======== Records for this exercise ========
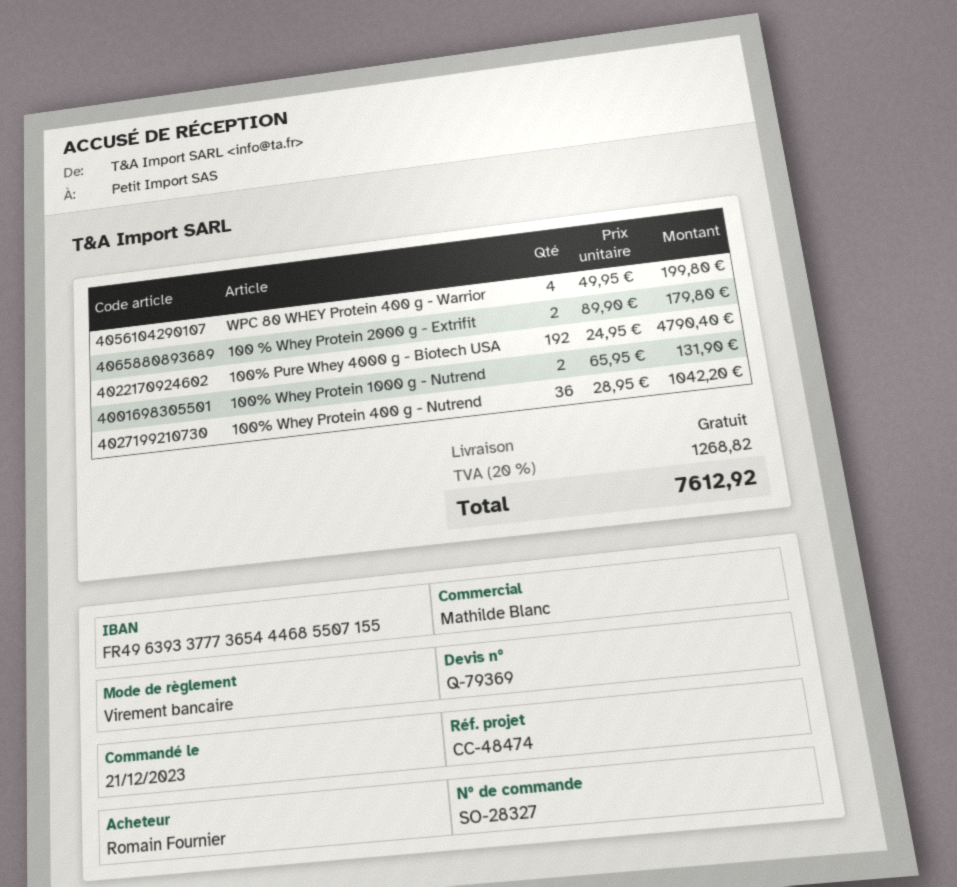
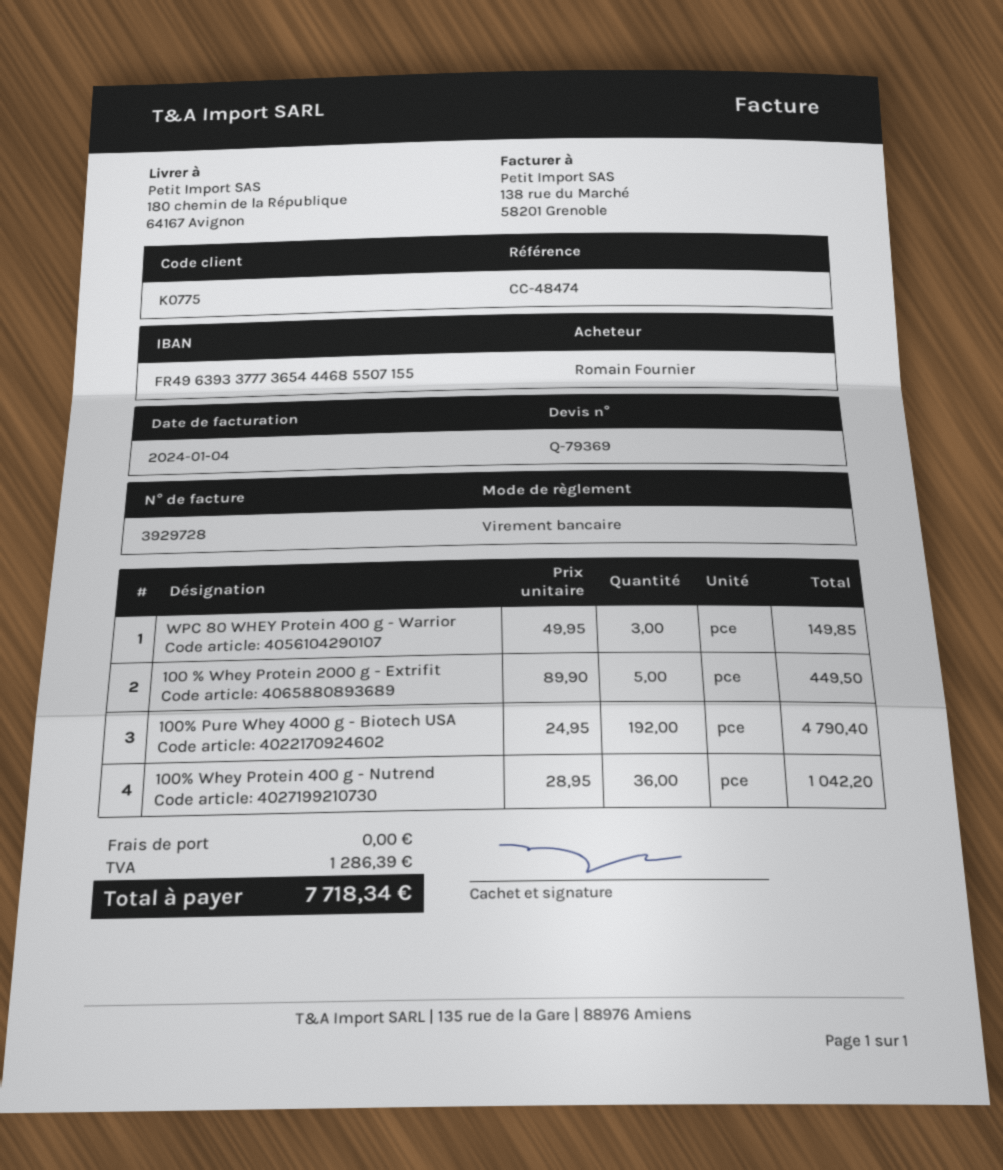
WPC 80 WHEY Protein 400 g - Warrior: 4 x 49.95 = 199.80 -> 3 x 49.95 = 149.85
100 % Whey Protein 2000 g - Extrifit: 2 x 89.90 = 179.80 -> 5 x 89.90 = 449.50
100% Whey Protein 1000 g - Nutrend: 2 x 65.95 = 131.90 -> none
tax: 1268.82 -> 1286.39
total: 7612.92 -> 7718.34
========
Task item:
From the first line to the last, copy the records above exactly and drop any pictures.

Task solution:
WPC 80 WHEY Protein 400 g - Warrior: 4 x 49.95 = 199.80 -> 3 x 49.95 = 149.85
100 % Whey Protein 2000 g - Extrifit: 2 x 89.90 = 179.80 -> 5 x 89.90 = 449.50
100% Whey Protein 1000 g - Nutrend: 2 x 65.95 = 131.90 -> none
tax: 1268.82 -> 1286.39
total: 7612.92 -> 7718.34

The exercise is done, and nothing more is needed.